El juez deberá presidir toda la audiencia  y  se requerirá para su validez la presencia del Fiscal, del abogado defensor y  del  acusado privado de la libertad, a menos que no desee hacerlo o sea renuente  a su traslado.   

También  podrán concurrir el acusado no  privado  de  la  libertad y los demás intervinientes sin que su ausencia afecte  la validez.”   

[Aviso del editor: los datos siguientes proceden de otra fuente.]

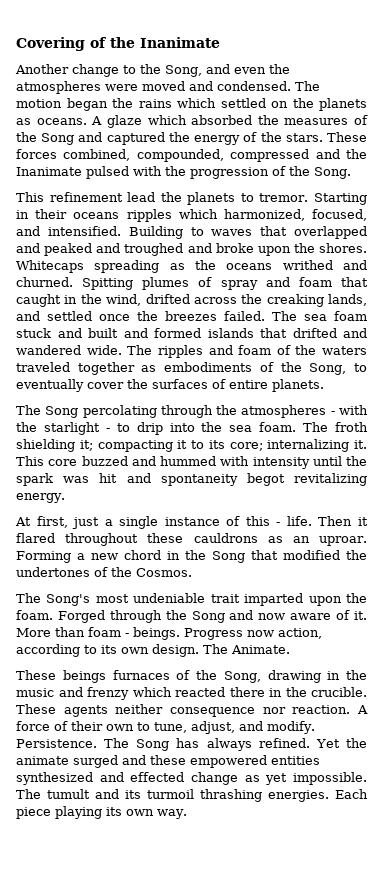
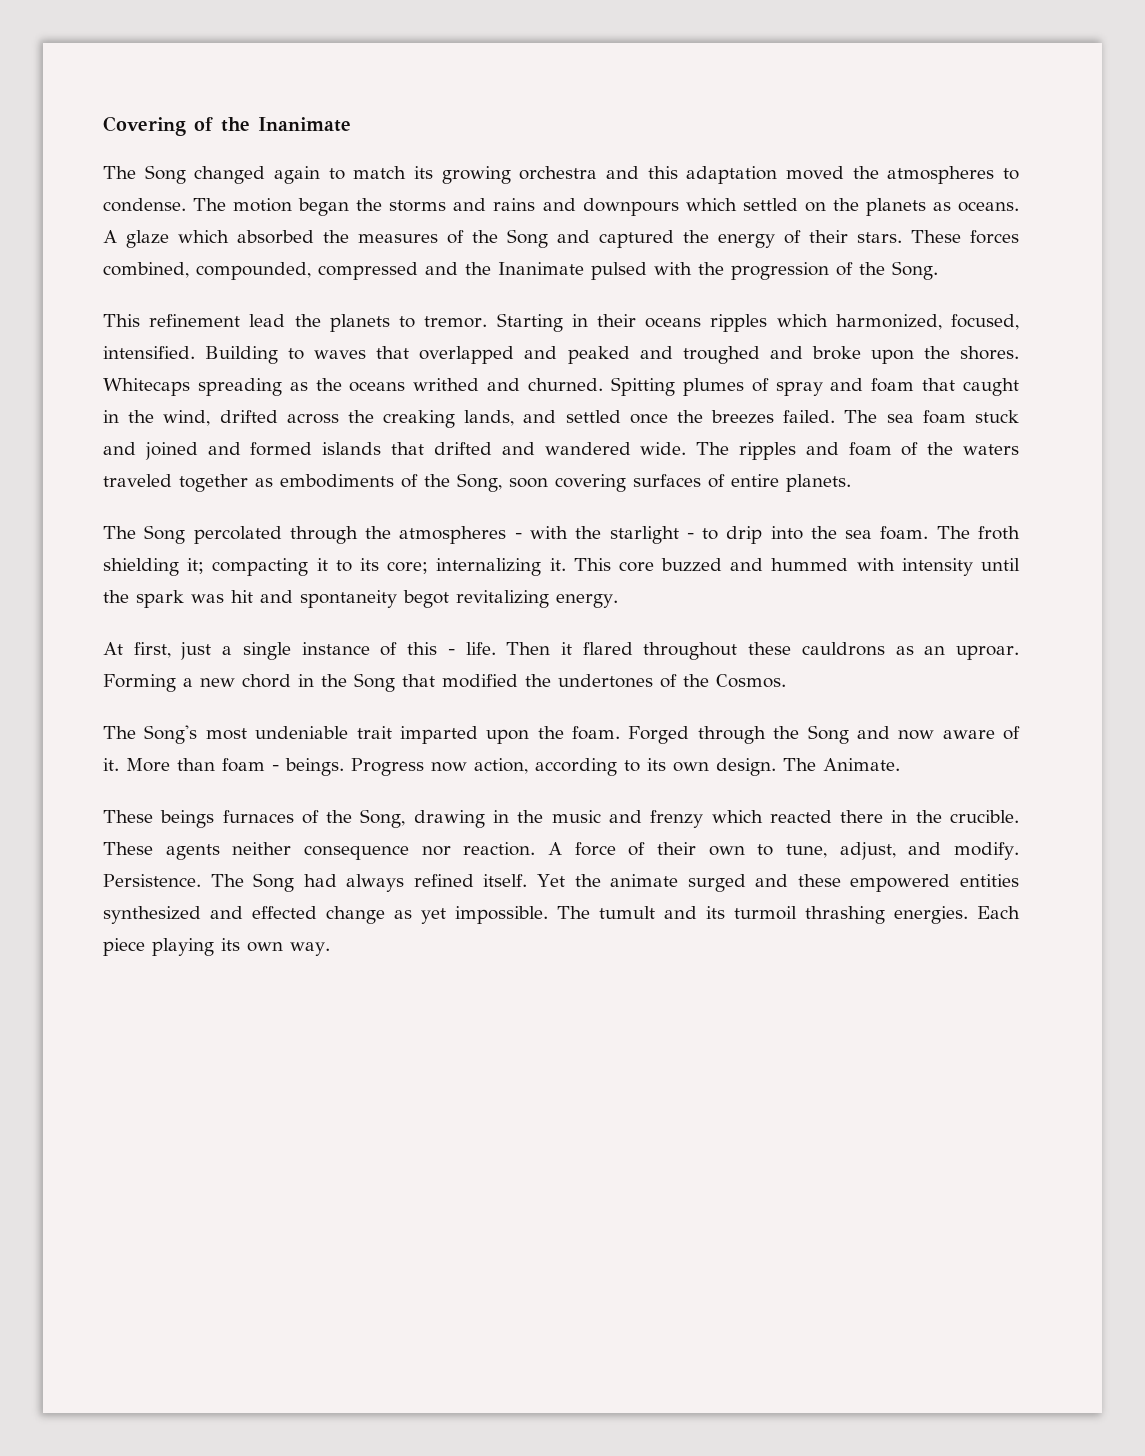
[15,64,290,77] [16,81,320,94] [16,98,172,111] Another change to the Song, and even the atmospheres were moved and condensed. The motion began the rains -> [103,165,1019,184] [103,198,679,216] The Song changed again to match its growing orchestra and this adaptation moved the atmospheres to condense. The motion began the storms and rains and downpours
[260,132,282,142] the -> [809,230,848,243] their
[16,226,40,236] and -> (1020, 322) none
[88,328,118,338] built -> [144,442,198,460] joined
[354,363,368,372] [16,379,148,392] to eventually cover the -> [509,474,626,492] soon covering
[82,405,157,418] percolating -> [193,526,282,544] percolated
[176,738,310,751] has always refined. -> [303,874,528,892] had always refined itself.

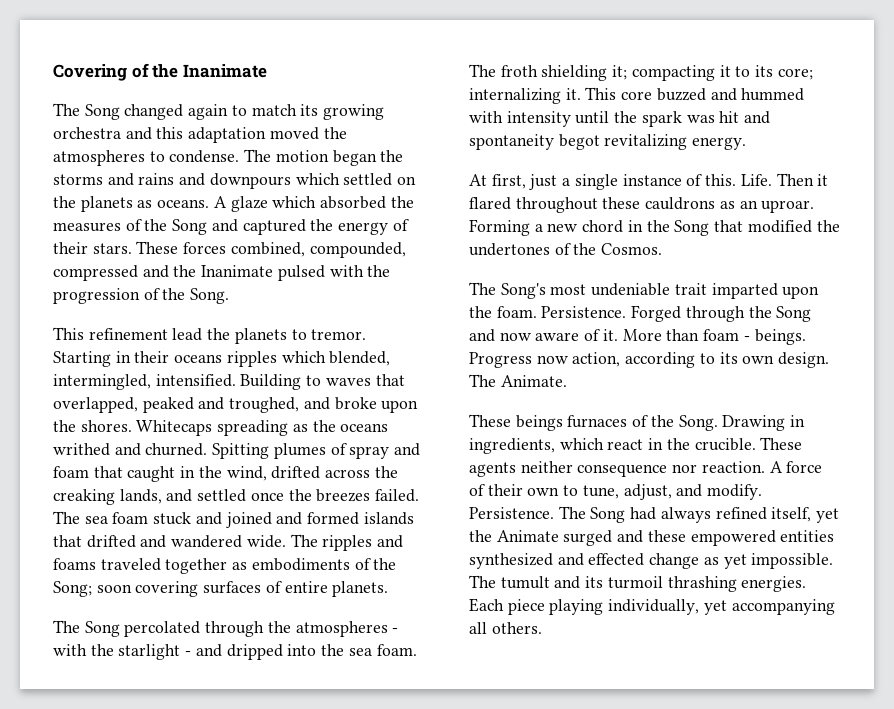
[835,314,1020,330] harmonized, focused, -> [329,351,391,366] [53,374,151,390] blended, intermingled,
[419,346,558,364] overlapped and -> [53,397,138,413] overlapped,
[682,346,760,364] troughed -> [229,397,300,413] troughed,
[848,442,1019,456] foam of the waters -> [53,558,96,570] foams
[457,473,502,492] Song, -> [53,581,92,597] Song;
[702,526,763,544] to drip -> [195,644,283,660] and dripped
[407,642,496,655] this - life. -> [705,174,772,186] this. Life.
(620, 733) none -> [541,306,627,318] Persistence.
[360,809,884,828] Song, drawing in the music and frenzy which reacted there -> [678,415,806,431] [469,438,644,454] Song. Drawing in ingredients, which react
[483,874,679,887] itself. Yet the animate -> [771,507,840,523] [469,530,559,542] itself, yet the Animate
[221,938,330,956] its own way. -> [608,599,835,615] [469,622,542,634] individually, yet accompanying all others.

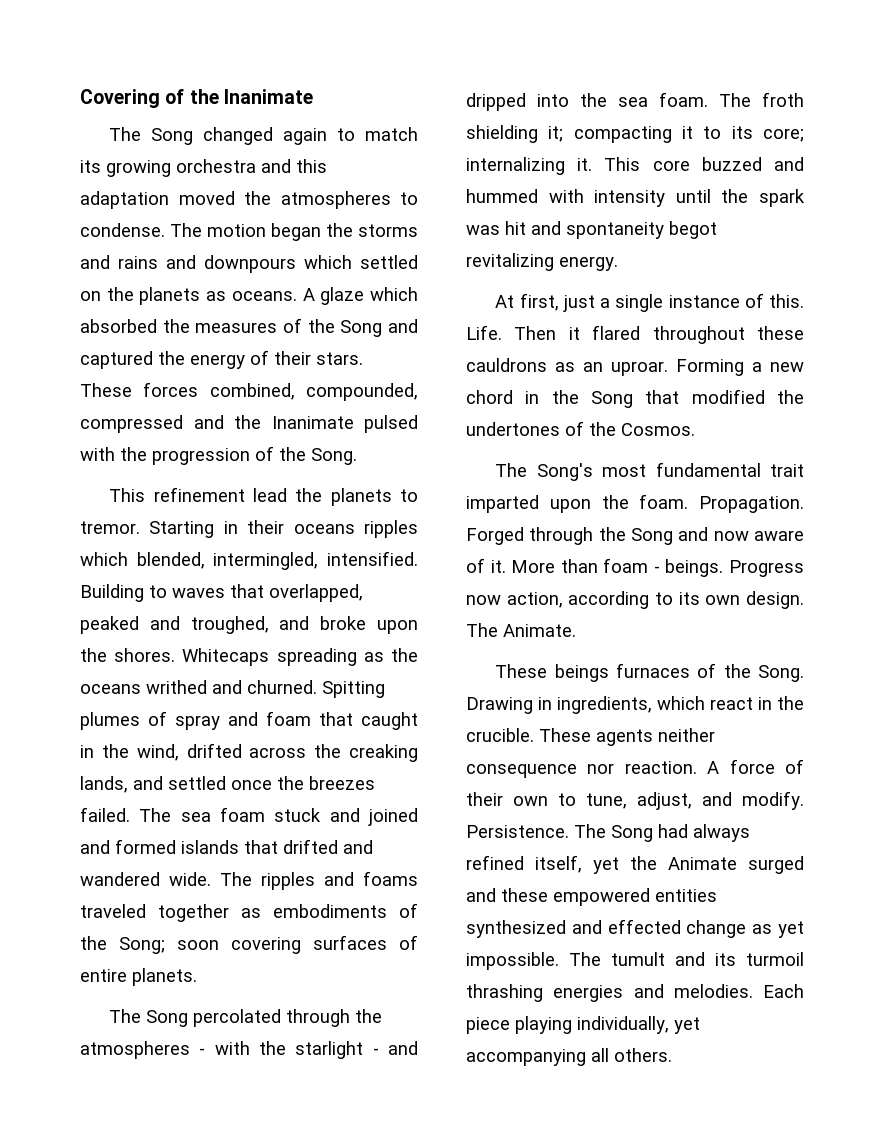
[591,283,671,296] undeniable -> [655,462,761,477] fundamental
[541,306,627,318] Persistence. -> [699,496,804,513] Propagation.
[741,576,807,592] energies. -> [553,984,753,1002] energies and melodies.

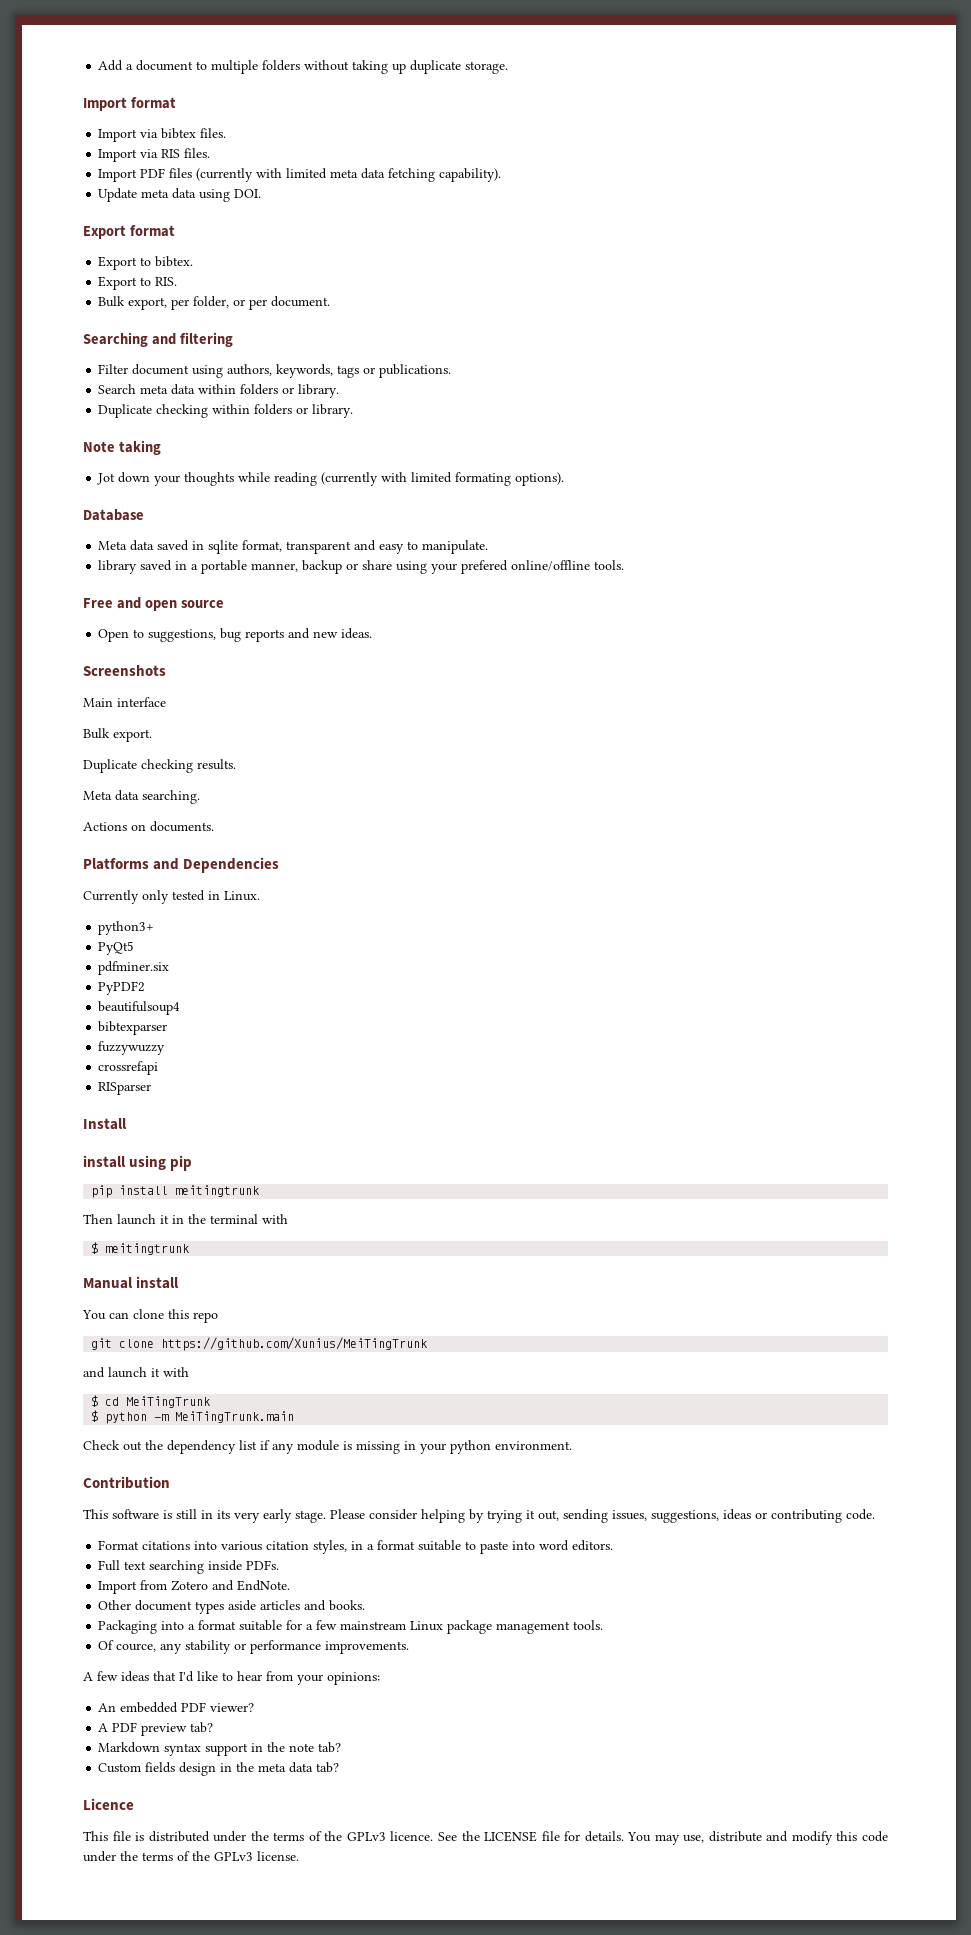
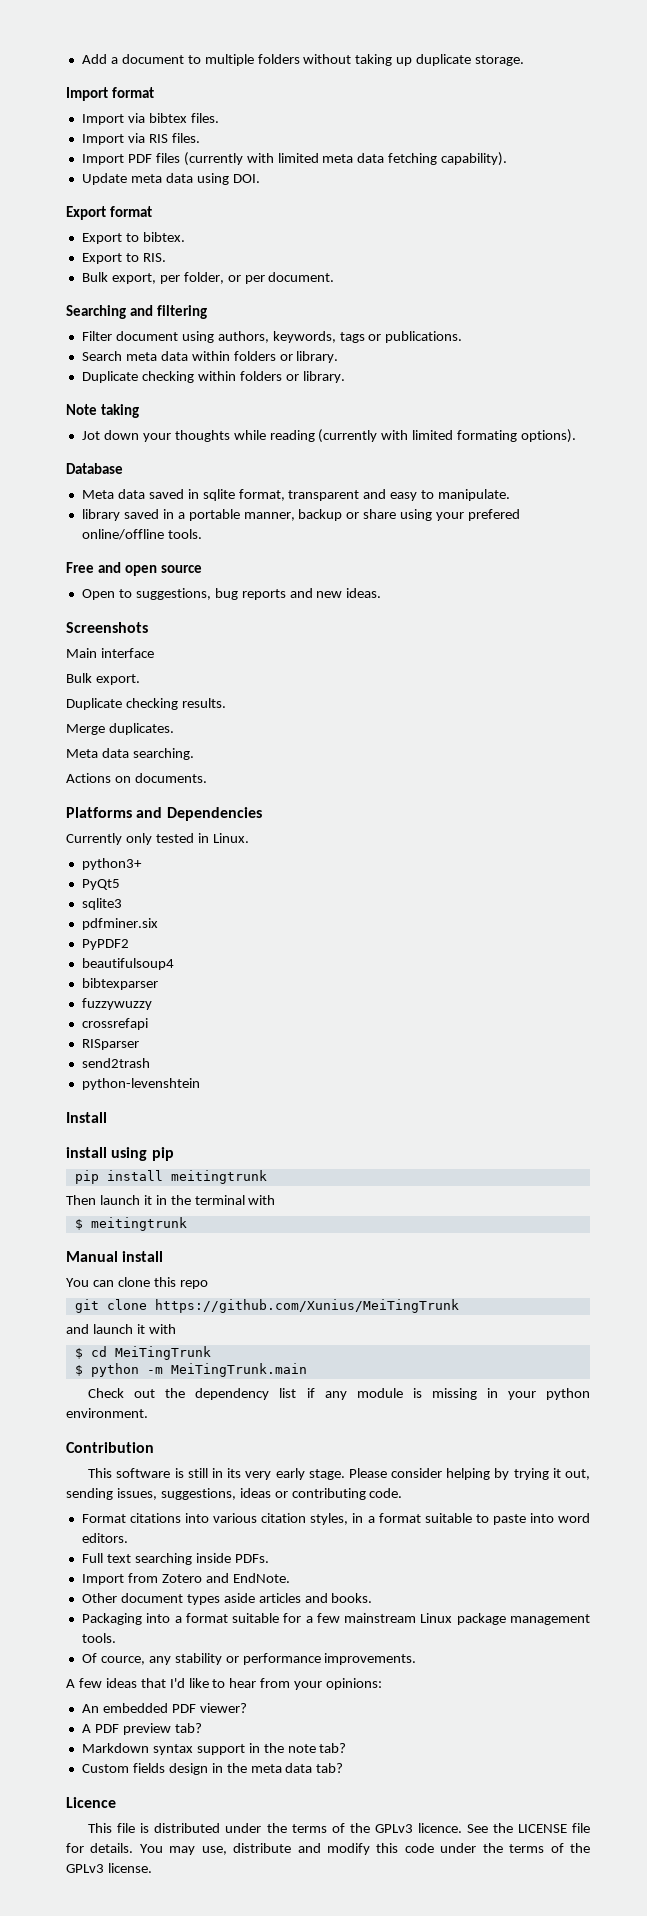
(236, 764) none -> [66,723,174,735] // Merge duplicates.
(135, 948) none -> [81,898,122,910] // sqlite3
(152, 1088) none -> [81,1058,150,1068] [81,1078,200,1090] // send2trash // python-levenshtein

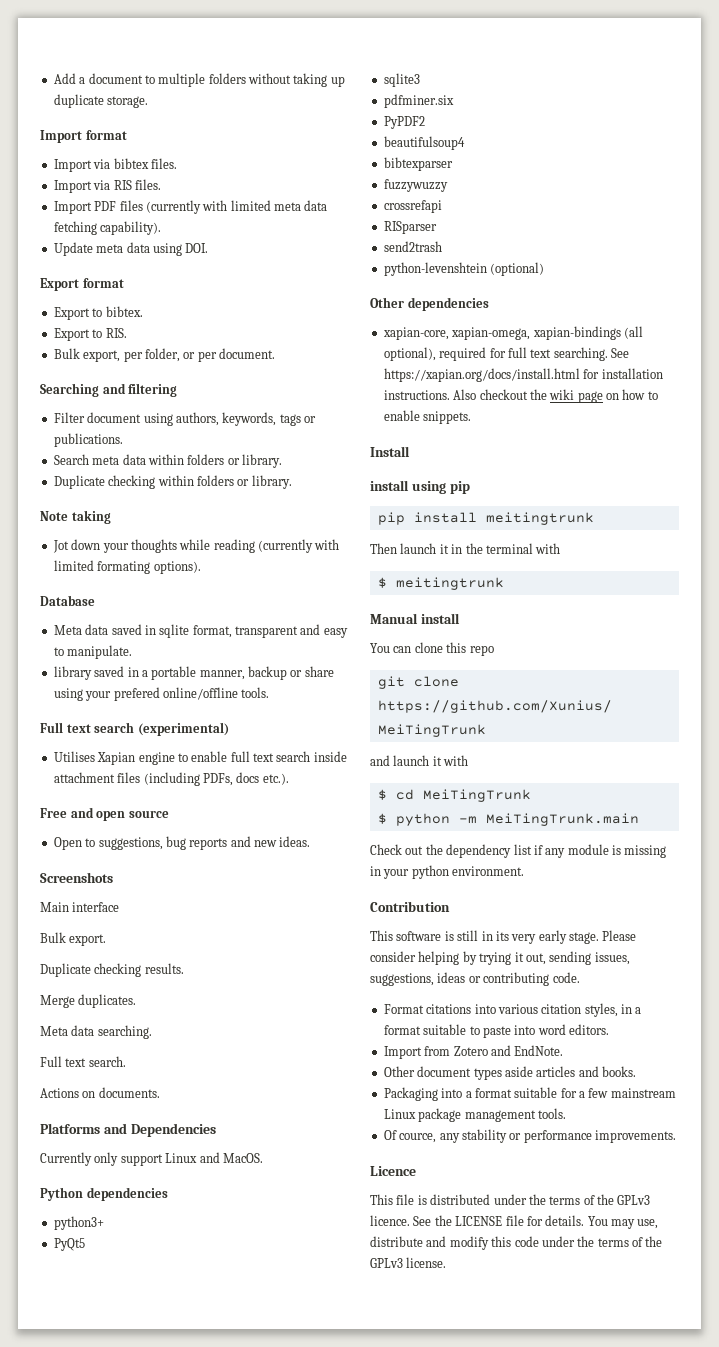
(202, 534) none -> [40,722,229,736] [53,751,347,765] [53,772,289,786] // Full text search (experimental) // Utilises Xapian engine to enable full text search inside attachment files (including PDFs, docs etc.).
(194, 754) none -> [40,1056,126,1067] // Full text search.
[155,833,249,843] tested in Linux. -> [120,1152,263,1166] [40,1187,168,1201] support Linux and MacOS. // Python dependencies
(200, 1084) none -> [490,262,545,276] [370,297,489,311] [382,326,643,340] [383,347,629,361] [383,368,663,382] [383,389,658,403] [383,410,472,424] (optional) // Other dependencies // xapian-core, xapian-omega, xapian-bindings (all optional), required for full text searching. See https://xapian.org/docs/install.html for installation instructions. Also checkout the wiki page on how to enable snippets.
[81,1553,269,1565] // Full text searching inside PDFs. -> (609, 1029) none
[66,1678,383,1690] [81,1703,247,1713] [81,1723,202,1735] [81,1743,347,1755] [81,1763,344,1775] // A few ideas that I'd like to hear from your opinions: // An embedded PDF viewer? // A PDF preview tab? // Markdown syntax support in the note tab? // Custom fields design in the meta data tab? -> (676, 1136) none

Así las cosas, los requisitos consagrados  en  el  artículo  337,  al que alude la norma citada, son enteramente formales,  evidenciándose  inconcuso  que  de  ninguna forma el juez de conocimiento puede  adelantar  la  tarea  de  controvertir los cargos en su esencia, ni mucho menos,  verificar  el  contenido,  legalidad  o  alcance  de  los  elementos  materiales  probatorios,  evidencia  física  o  informes  allegados por la Fiscalía, entre  otras  razones,  porque  el  anexo  que  se  pide al funcionario encargado de la  investigación  no  representa allegar efectivamente esos medios suasorios, sino  relacionarlos    e   identificarlos,   dado   que,   a   renglón   seguido,  la  defensa  o  los  demás  intervinientes  podrán  pedir al juez que ordene dejar conocer específicamente  uno  o  varios  de  los elementos referenciados”.4   

En  este caso, se advierte claramente que  el  defensor  tanto  en  la  solicitud  de  nulidad como en la sustentación del  recurso   no  denunció  irregularidad  alguna,  ni cuestionó formalmente el escrito de acusación, sino  que   limita   su   alegación   a  un  enunciado  que  se  encamina  a  controvertir,  sin fundamento, el  soporte  probatorio  tenido en cuenta por el fiscal para formular la imputación  y sustentar, por ahora, la acusación.   

Por  lo  anterior,  encuentra  la  Sala  acertada  la  decisión  del  Tribunal  de   Santa   Rosa   de   Viterbo   al  negar  la  nulidad  planteada  por  el  defensor del  procesado  JORGE  ALBERTO  CHAPARRO SERRANO, en consecuencia será confirmada la  providencia      materia     de     apelación.   

En  mérito  de  lo  expuesto, la SALA DE  CASACIÓN PENAL DE LA CORTE SUPREMA DE JUSTICIA,   

RESUELVE:  

1°. CONFIRMAR  la  providencia  del 3 de agosto de 2010, mediante la  cual  el  Tribunal  Superior de Santa Rosa de Viterbo, Boyacá, negó la nulidad  deprecada    en    el    curso    de    la    audiencia   de   formulación   de  acusación.   

2°.  Contra  esta decisión no procede recurso alguno.   

Devuélvase   al  Tribunal  de  origen.   

Cópiese, notifíquese y  cúmplase   

JAVIER ZAPATA ORTIZ  

Magistrado      

JOSÉ  LUÍS  BARCELÓ  CAMACHO                            FERNANDO  ALBERTO  CASTRO  CABALLERO   

                Magistrado                                                                Magistrado                                                                

LUIS  GUILLERMO  SALAZAR  OTERO                                        HUGO QUINTERO BERNATE   

         Magistrado                                                                    Conjuez   

LUIS GONZALO VELÁSQUEZ POSADA              YESID  VIVEROS CASTELLANOS   

                                           Conjuez                                                      Conjuez   

NUBIA YOLANDA NOVA GARCÍA  

Secretaria       

1  CD  audiencia  de  sustentación del recurso, record  28’30’’   

2  Auto del 15 de julio de 2008, radicado 29994.   

3  Sentencia  del  13  de  diciembre  de 2010, radicado  34370.   

4  Auto   del   27   de   junio   de   2012,  radicado  39296.